Thursday, March 5, 2026

i was doing some grocery shopping online today and stopped to look up some instant oatmeal. instant oatmeal is not a part of my normal diet, but it's a regular part of food bank pickups, and i got used to eating it last year. i've long been aware that fortified cereal is the only feasible way for me to get key minerals, and picked out vector and all bran (two of the more fortified brands) for that reason. the instant oatmeals have substantive amounts of iron and b vitamins.

or so i thought, and until recently.

after looking into it, i just learned that quaker oats has caved to public pressure in removing "weird chemicals" from it's oatmeal. apparently, a concerned group of millennials took a good look at the ingredient list, couldn't pronounce any of it and demanded quaker oats remove these weird chemicals.

the weird chemicals were fortified vitamins. 
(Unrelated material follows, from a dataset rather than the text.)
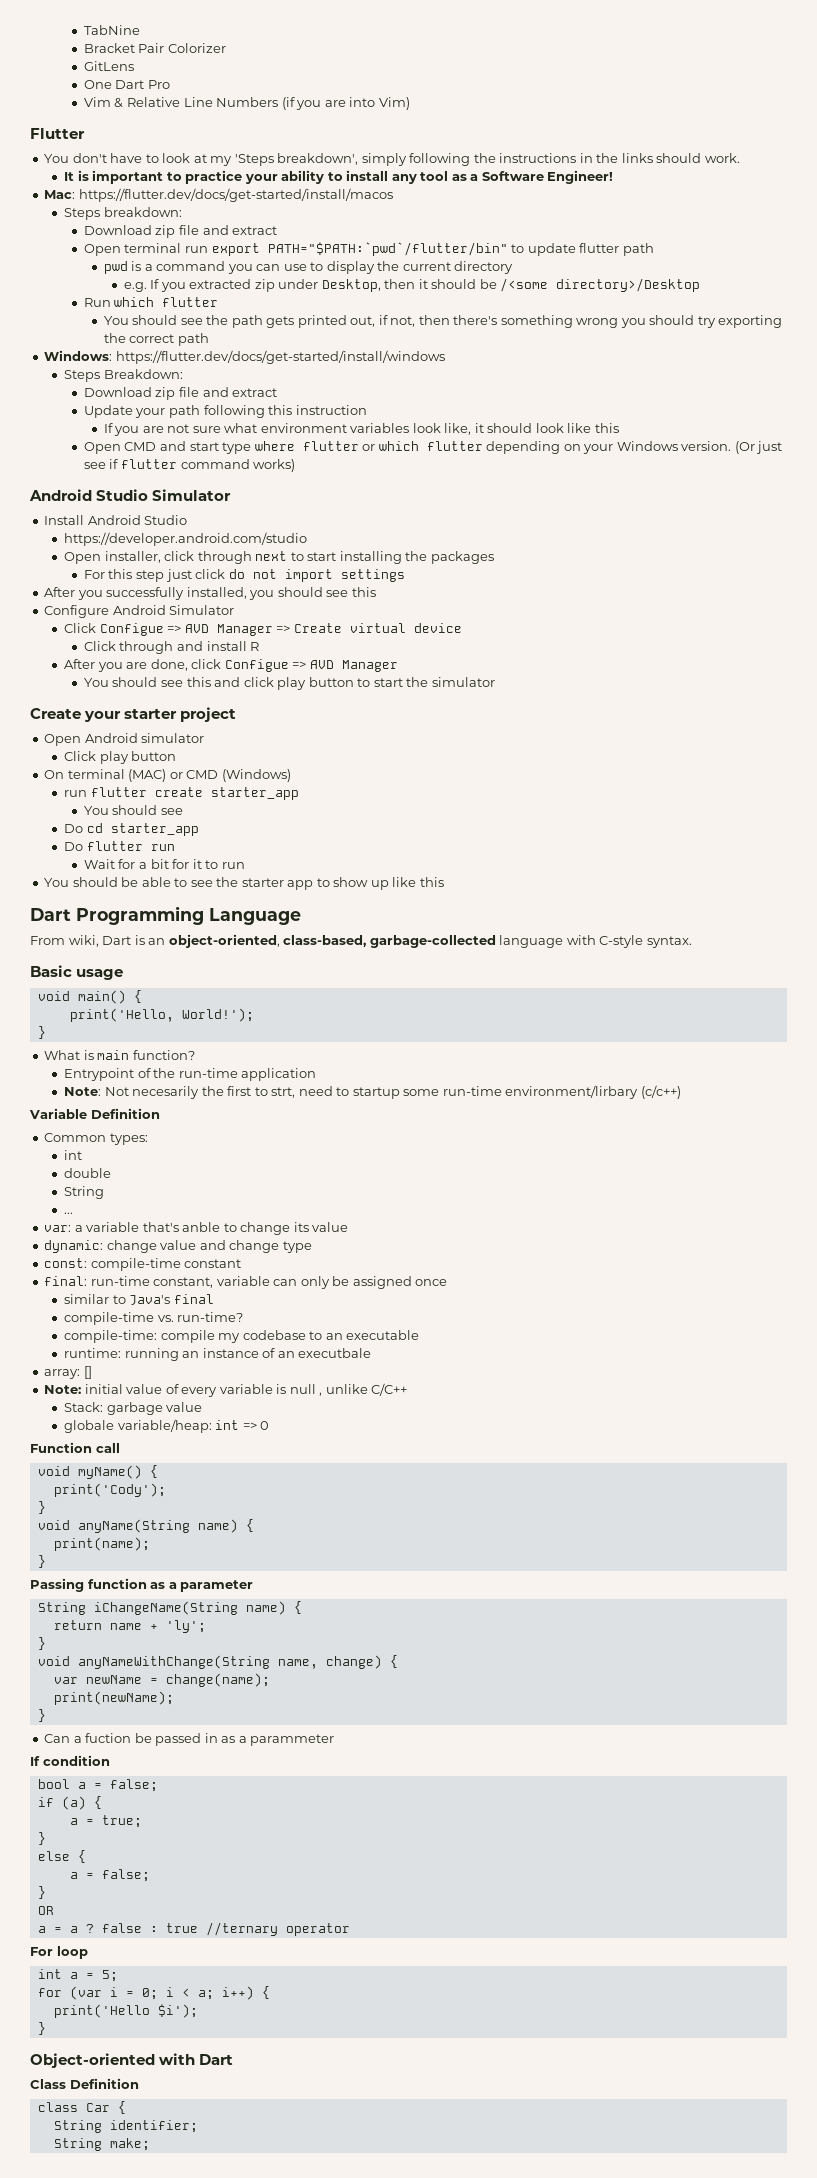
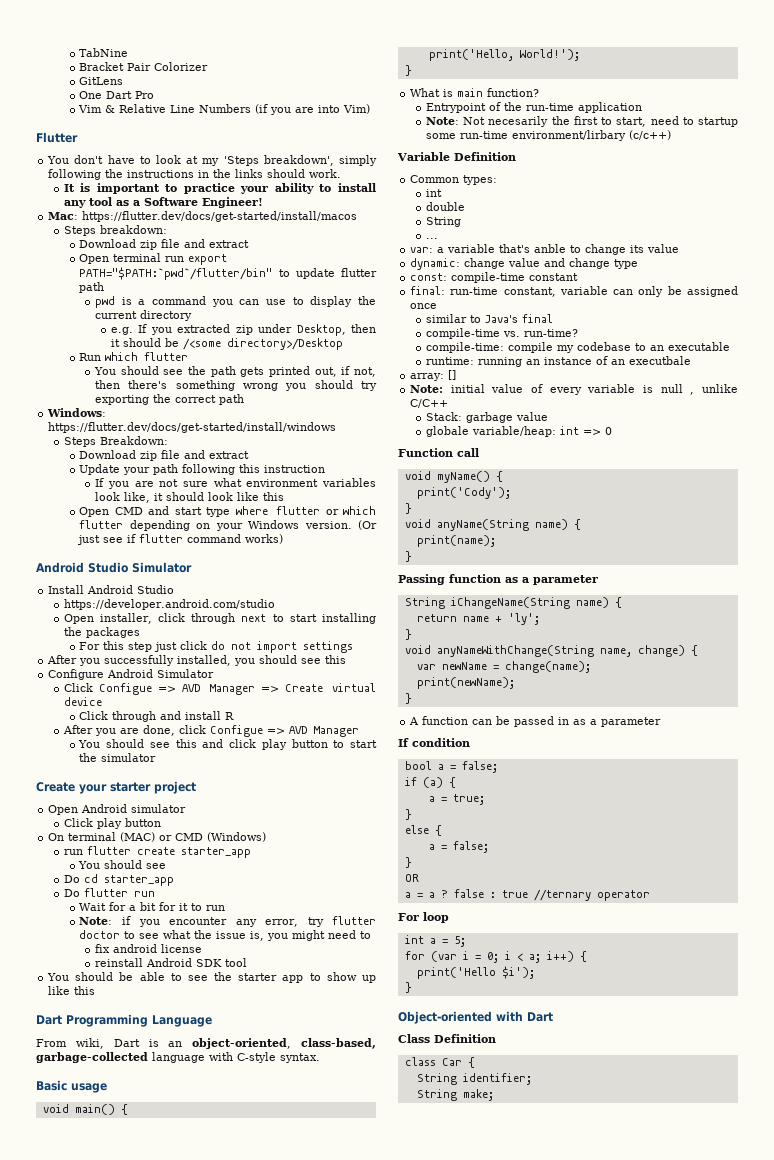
(245, 865) none -> [79,916,376,927] [79,930,372,941] [95,944,203,953] [95,958,248,967] // Note: if you encounter any error, try flutter doctor to see what the issue is, you might need to // fix android license // reinstall Android SDK tool
[271,1087,296,1098] strt, -> [616,117,647,127] start,
[44,1733,132,1743] Can a fuction -> [409,716,493,725] A function can
[250,1734,335,1746] parammeter -> [601,717,662,727] parameter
quaker oats has completely defortitifed it's products due to public pressure.

now, this is particularly egregious due the fact that the purpose of grains is fortification. "whole grains" are mostly a scam because you can't really digest most of them. fortified cereals solved a wide variety of health issues in north america, including widespread vitamin deficiencies. this is going to literally render large swaths of the continent retarded if it isn't addressed.

cereal fortification apparently became voluntary at some point relatively recently. it was never voluntary before; these were mandatory public health requirements, to ensure poor kids were getting enough brain development not to be potentially violent, at the least.

if these stupid milennials didn't understand the ingredients, quaker oats certainly did, and it should be publicly condemned for such a cynical reaction.

we need an immediate return to mandatory fortification requirements, clearly.